20 | Cari Kerja

162K 11.8K 59
                                    

"Hotel atau rumah saya?" Tanya Bara. Kali ini dia tidak ingin memaksakan kehendak Naqiya lagi. Sebenarnya yang Bara inginkan adalah Naqiya yang selalu ada di sampingnya. Supaya dia juga bisa mengawasi perempuan itu.

"Kalau hotel saya nggak ada penghasilan, Pak. Uang tabungan saya saja belum cukup buat makan bulanan," jelas Naqiya.

"Lalu?"

Dosen nggak peka! Batin Naqiya.

"Ya mau nggak mau ujung-ujungnya ke rumah Pak Bara," jawab Naqiya malas. Harga dirinya hancur mengucapkan itu. "Tapi, secepatnya saya bakal cari kerjaan kok, Pak."

Bara terkekeh, "Kerjaan buat apa?"

"Buat traveling!" Naqiya memutar bola matanya, "Ya buat bayar kontrakan saya sama hidup sehari-hari lah, Pak!" Jawab Naqiya dengan sengit.

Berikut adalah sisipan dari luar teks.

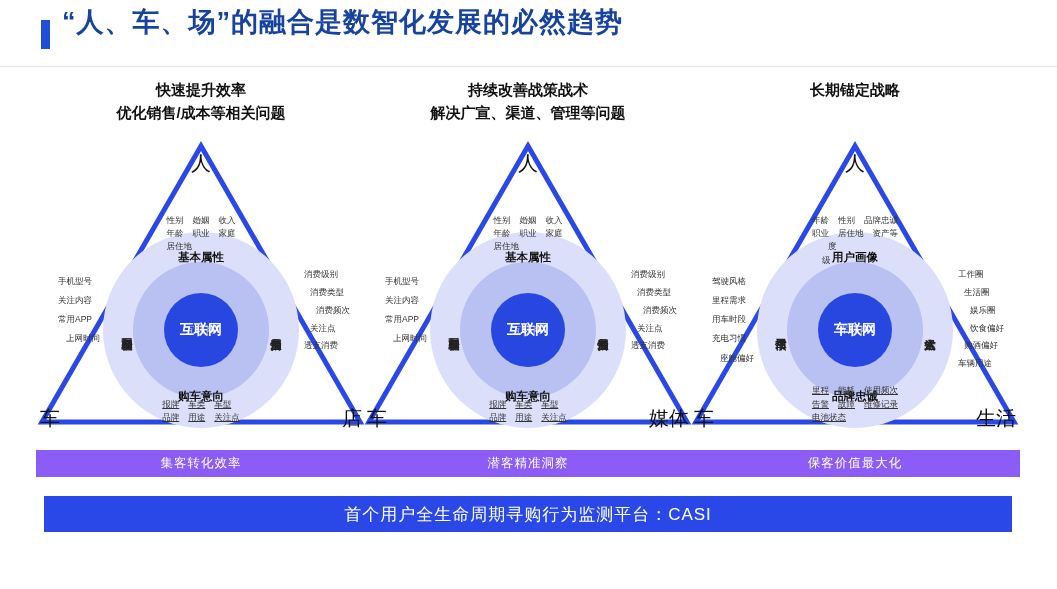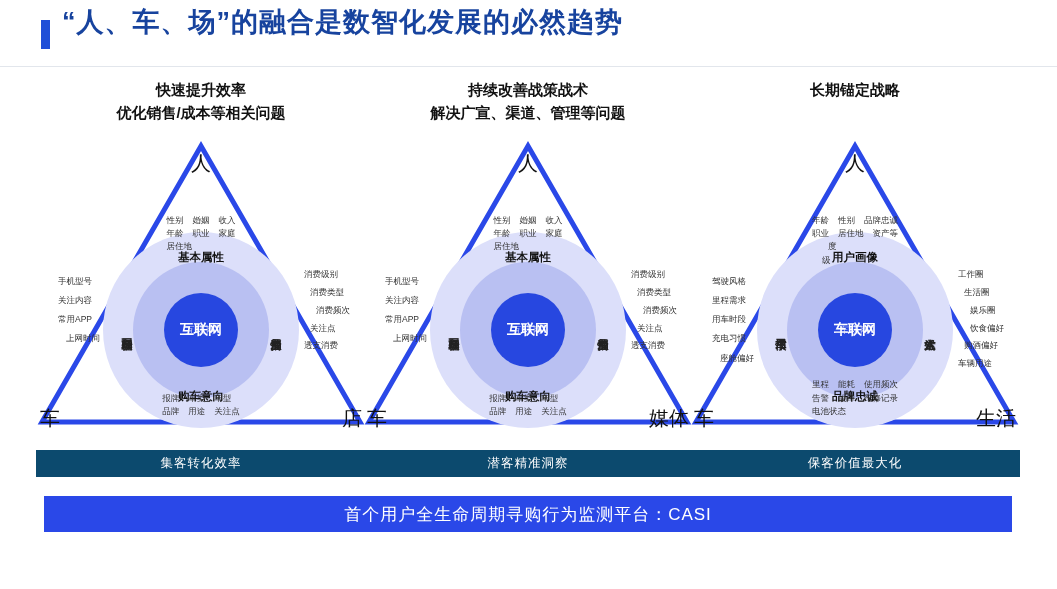"里程" .sat.bottom { bottom: 16px -> 10px; text-decoration: none -> underline }
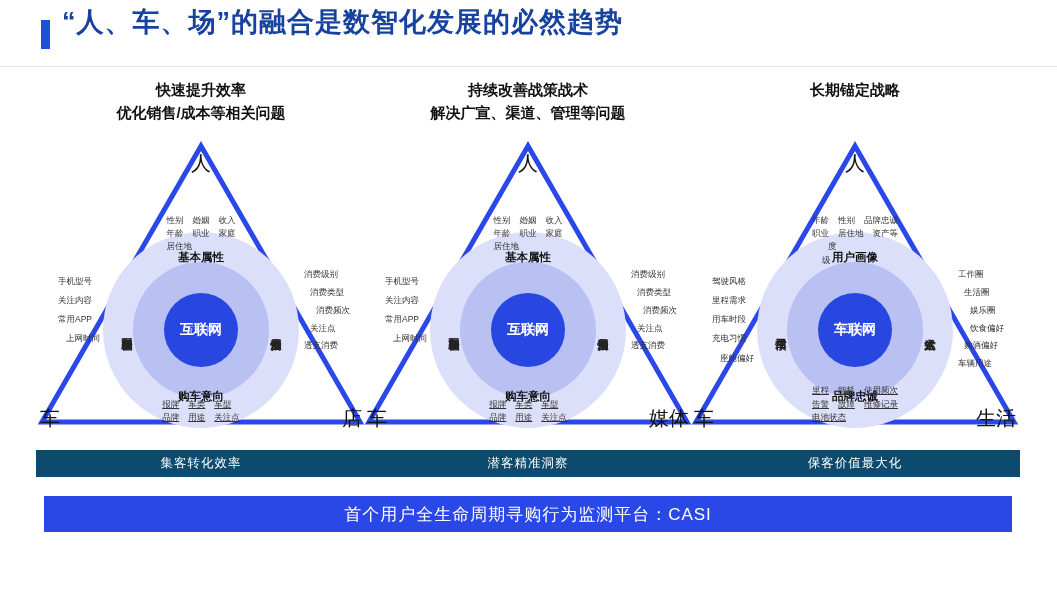"集客转化效率" .band { background: #0c4a6e -> #8b5cf6 }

"Saya 'kan bakal jadi suami kamu, artinya saya juga yang akan biayai hidup kamu, Naqiya. Bukan cuma kamu, tapi keluarga kecil kita nanti, termasuk dia," Bara melirik perut Naqiya.

"Ya..." Naqiya berpikir apa yang akan ia ucapkan, "Tapi 'kan sekarang saya belum jadi istri Bapak."

Bara mengangguk, "Ya memang, tapi kamu udah jadi ibu dari bayi saya 'kan?"

Benar juga ucapan Bara, tetapi Abi dan Uminya tidak pernah mengajarkan Naqiya untuk merepotkan orang lain. Dengan begini maka Naqiya akan merepotkan Bara.

Naqiya tidak bisa menerima ini.

"Saya nggak mau ngerepotin Bapak. Saya bisa cari kerjaan kok, Bapak tenang aja."

"Saya nggak merasa direpotin."

"Nggak, pokoknya saya nggak mau ngerepotin Pak Bara."

"Naqiya," panggil Bara. Perempuan itu benar-benar keras kepala.

"Saya nggak mau, Pak. Pokoknya saya nggak mau."

"Oke, kalo begitu, untuk sekarang, anggap saja saya biayai hidupmu demi bayi kita," tawar Bara pada perempuan keras kepala seperti Naqiya.

"Tap-"

"Saya nggak mau bayi saya kenapa-napa kalo kamu harus kerja. Belum lagi kamu masih kuliah, kamu pasti bakal kecapekan," jelas Bara.

Mau tidak mau Naqiya mesti menyetujui permintaan Bara. Ini semua juga demi bayi yang dia kandung. Naqiya harus menurunkan ego nya demi bayi ini.

"Setuju?" Bara bertanya untuk meyakinkan jawaban Naqiya.

Naqiya mengangguk, "Iya, setuju." Jawabnya pasrah.

"Jadi sekarang ke rumah saya?" Tanya Bara dengan nada meledek Naqiya.

"Nggak usah ngeledek deh, Pak. Awas aja kalo Bapak sampe macem-macemin saya lagi."

Bara tertawa. Setakut itukah Naqiya akan 'dimacam-macamin' oleh Bara?

"Kalo semacam aja boleh berarti?" Lagi, Bara menggoda perempuan itu lagi.

"PAK!"

***

Mereka telah tiba di rumah Bara. Rumah sederhana yang sangat cantik. Di depannya terdapat lahan parkir dan juga taman bunga. Rumah Bara tidak semegah rumah-rumah mewah di novel-novel. Tapi bagi Naqiya, besar rumah Bara sudah cukup.

Bara membukakan pintu sebuah kamar untuk Naqiya.

"Ini kamar kamu sementara."

Naqiya mengernyit, "Kok sementara?"

"Iya nanti setelah kita menikah ya kita tidur sekamar. Inshaallah secepatnya saya bakal nikahi kamu." jelas Bara.

Apa-apaan Pak Bara? Naqiya nggak sudi tidur sekamar dengan pria itu. Bisa jadi dirinya tidak akan selamat.

"Tidur sekamar? Nggak! Saya nggak mau."

"Ingat perjanjian kita? Jadi suami istri yang sebenarnya?" Bara meledek dengan alis sebelahnya yang diangkat.

Naqiya berdecak. Dasar dosen kurang ajar!